175 light-years may be nearby in cosmic terms, but it’s still an enormous distance of some 1,700 trillion kilometers. Nevertheless, ALMA astronomers were able to image the disk of TW Hydrae in surprising detail. That was possible by placing the individual ALMA antennas as far away from each other as possible, at mutual distances of up to 15 kilometers. 

ALMA captured the faint radio waves from millimeter-sized dust particles in the disk. These particles represent the very first step toward the formation of full-fledged planets. In fact, much larger bodies may already have formed. At distances of 3 and 6 billion kilometers from the star, the astronomers detected dark gaps in the disk. Here, smaller dust grains may already have been swept up by larger planets. 

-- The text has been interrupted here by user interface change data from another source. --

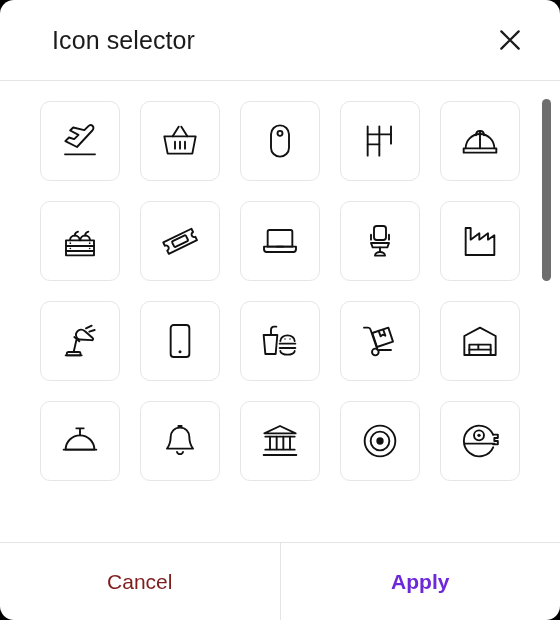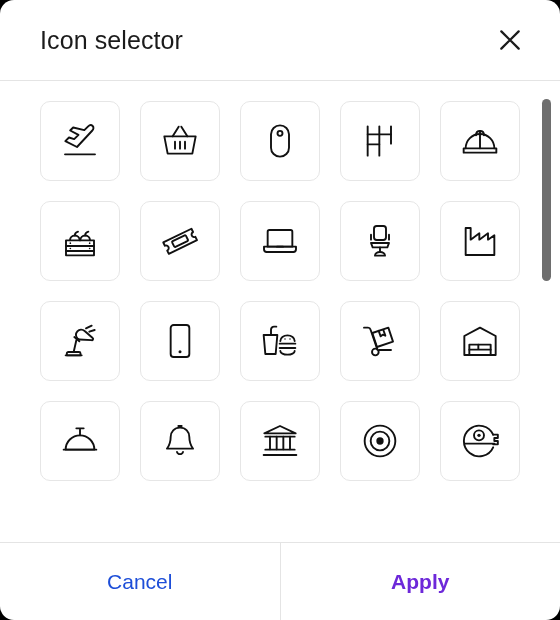--- a/index.html
+++ b/index.html
@@ -33,7 +33,7 @@
     display: flex;
     align-items: center;
     justify-content: space-between;
-    padding: 0 28px 0 40px;
+    padding: 0 28px 0 52px;
     border-bottom: 1px solid #e4e4e4;
     box-sizing: border-box;
   }

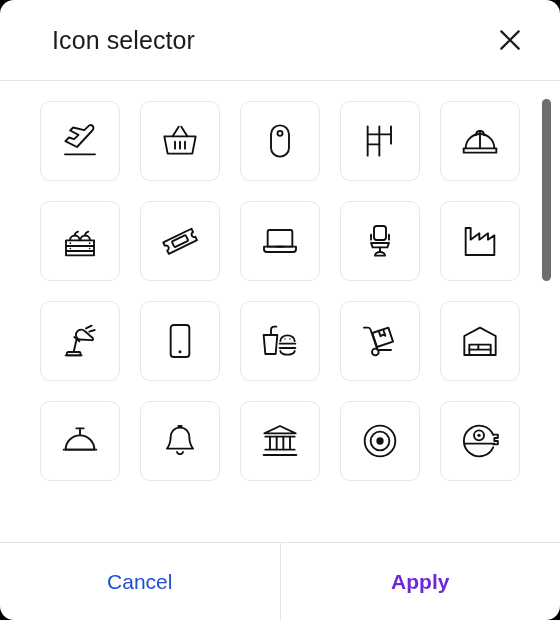--- a/index.html
+++ b/index.html
@@ -144,7 +144,7 @@
     user-select: none;
   }
   .footer-btn.cancel {
-    color: #1d4ed8;
+    color: #7f1d1d;
     font-weight: 400;
     border-right: 1px solid #e4e4e4;
   }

The two circular gaps are at the same distance from TW Hydrae as Uranus and Pluto are from the Sun. But the very center of the disk also appears to be empty. That central hole is about the size of Earth’s orbit around the Sun. So maybe Earth-like planets have already formed in the disk, too! 

What?

TW Hydrae is a very faint, young star in the constellation Hydra, the Water Snake. It is part of larger group of some thirty newborn stars, called the TW Hydrae Association. This young stellar family was born some 10 million years ago. It’s the nearest star forming region in our Milky Way galaxy, at a distance of only 175 light-years. Some 4.6 billion years ago, our own star, the Sun, was probably born in a similar group. 

Who?

The ALMA observations of TW Hydrae were carried out by a large international group, led by Sean Andrews. Sean is an astronomer at the Harvard-Smithsonian Center for Astrophysics in Cambridge, Massachusetts. ALMA observed the star on three days in the fall of 2015: 23 November, 30 November and 1 December. Sean and his colleagues described their result in an article in Astrophysical Journal Letters – a professional astronomical magazine.